Multiple endocrine neoplasia type 1 (MEN1) is a rare endocrine tumor syndrome with high penetrance. This syndrome is also known as Wermer syndrome. It primarily causes neoplasia of the parathyroid glands, the anterior pituitary gland, and the neuroendocrine tissue of gastro-entero-pancreatic organ systems. Hyperparathyroidism is the most common manifestation and occurs in 90% of cases. Similarly, pancreatic neuroendocrine tumors occur in 60% of cases, while pituitary adenomas occur in 40% of cases. The affected patient, however, may also develop less common endocrine and non-endocrine tumors such as carcinoid tumors of the thymus, bronchus, or stomach, adrenocortical tumors, cutaneous tumors, central nervous system (CNS) tumors, leiomyomas, lipomas, collagenomas, and angiofibromas. This activity outlines the evaluation and management of MEN Type 1 and reviews the role of the interprofessional team in improving care for patients with this condition.


  • Identify the etiology of multiple endocrine neoplasia type 1 (MEN1).
  • Describe the comprehensive family history and complete physical examination utilized to evaluate patients with multiple endocrine neoplasia type 1 (MEN1).
  • Summarize the laboratory tests and imaging studies used to evaluate patients with multiple endocrine neoplasia type 1 (MEN1).
  • Outline the management of patients affected by multiple endocrine neoplasia type 1 (MEN1).


Multiple endocrine neoplasia type 1 (MEN1) is a rare endocrine tumor syndrome with high penetrance. This syndrome is also known as Wermer syndrome.[1] It primarily causes neoplasia of the parathyroid glands, the anterior pituitary gland, and the neuroendocrine tissue of gastro-entero-pancreatic organ systems. Hyperparathyroidism is the most common manifestation and occurs in 90% of cases. Similarly, pancreatic neuroendocrine tumors occur in 60% of cases, while pituitary adenomas occur in 40% of cases. The affected patient, however, may also develop less common endocrine and non-endocrine tumors such as carcinoid tumors of the thymus, bronchus, or stomach, adrenocortical tumors, cutaneous tumors, central nervous system (CNS) tumors, leiomyomas, lipomas, collagenomas, and angiofibromas.
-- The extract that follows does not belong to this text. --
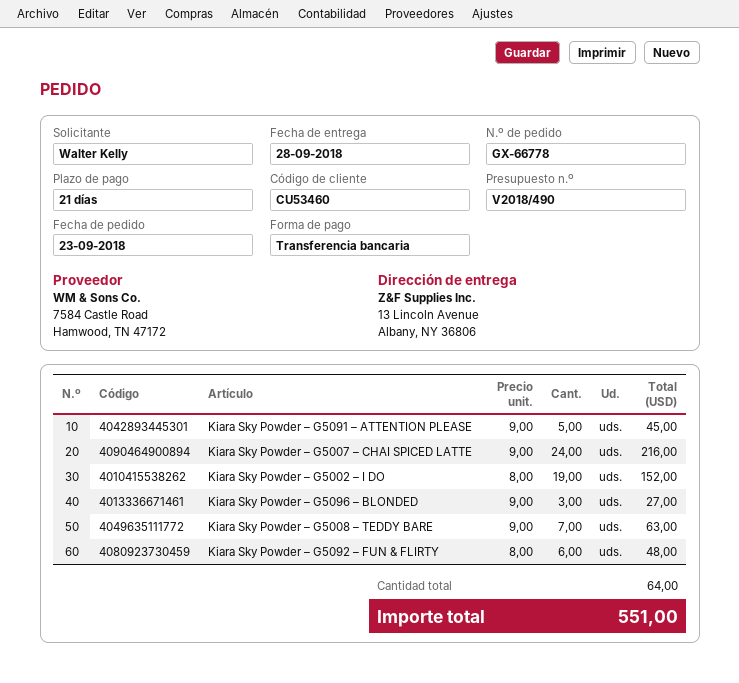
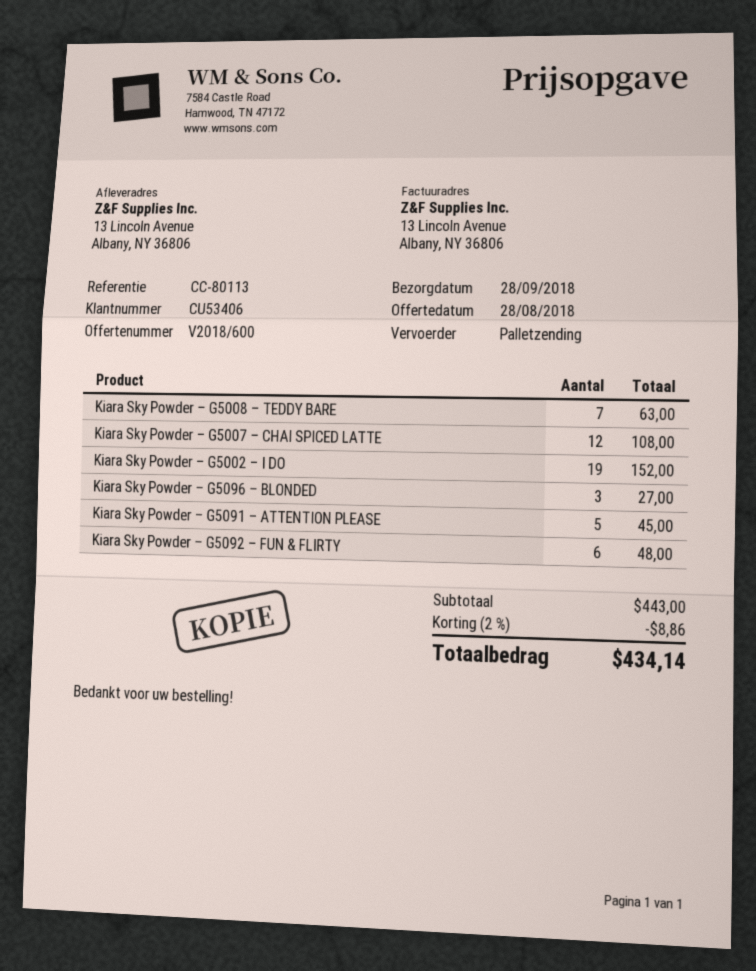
quote number: V2018/490 -> V2018/600
customer number: CU53460 -> CU53406
Kiara Sky Powder – G5007 – CHAI SPICED LATTE: 24 for 216.00 -> 12 for 108.00
discount: none -> 2% = 8.86
total: 551.00 -> 434.14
MEN1 gene testing in an index case can confirm the diagnosis and allow early detection of asymptomatic mutation carriers years before a MEN1-associated tumor can be detected. However, approximately 20% of MEN1 kindred have no mutation in the MEN1 gene. Unfortunately, there is no genotypic-phenotypic correlation in MEN1, leading to different manifestations even among family members. Studies have demonstrated that nonsense and splicing mutations are associated with more aggressive neuroendocrine tumors.[2]


Germline inactivating mutations of the MEN1 or menin gene on chromosome 11 results in MEN1 Syndrome. MEN1 syndrome is inherited in an autosomal dominant pattern. In approximately 90% of cases, mutations are inherited from an affected parent, while in the remaining 10% of cases, the syndrome occurs secondary to a de novo mutation. Given this latter figure, clinical diagnostic criteria remain of utmost importance in diagnosing this syndrome.
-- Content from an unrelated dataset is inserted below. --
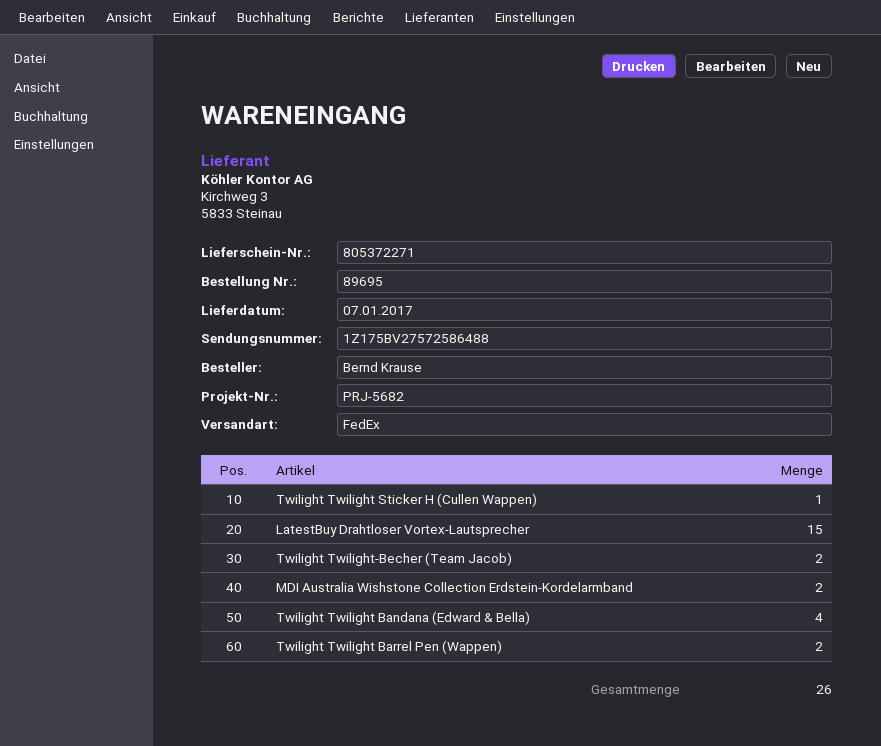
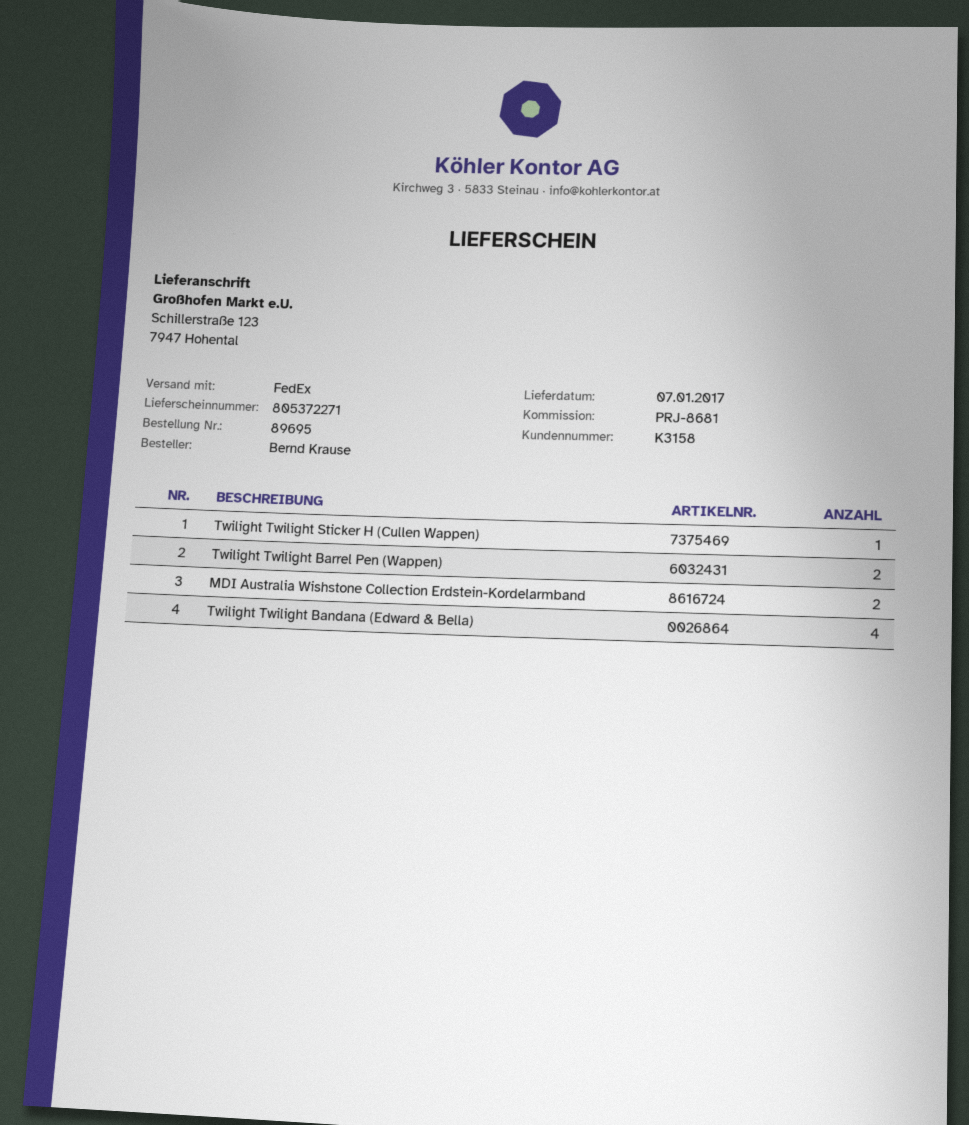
reference: PRJ-5682 -> PRJ-8681
LatestBuy Drahtloser Vortex-Lautsprecher: 15 -> none
Twilight Twilight-Becher (Team Jacob): 2 -> none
Marini et al. published an analysis of germline MEN1 mutations in 410 patients and found 99 different mutations, 41 frameshift, 26 missense, 13 nonsense, 11 splicing site mutations, 4 in-frame small deletions, and 4 large intragenic deletions spanning over 1 exon. The study also demonstrated that gastro-entero-pancreatic tumors were more common in patients with nonsense mutations, while thoracic neuroendocrine tumors were more common in individuals bearing a splice mutation.[3] Germline mutations of CDKN1B have also been associated with pituitary adenomas, parathyroid adenomas, and pancreatic neuroendocrine tumors. Therefore, it is possible that mutations in this gene could potentially account for MEN1 syndromes without MEN1 gene mutation.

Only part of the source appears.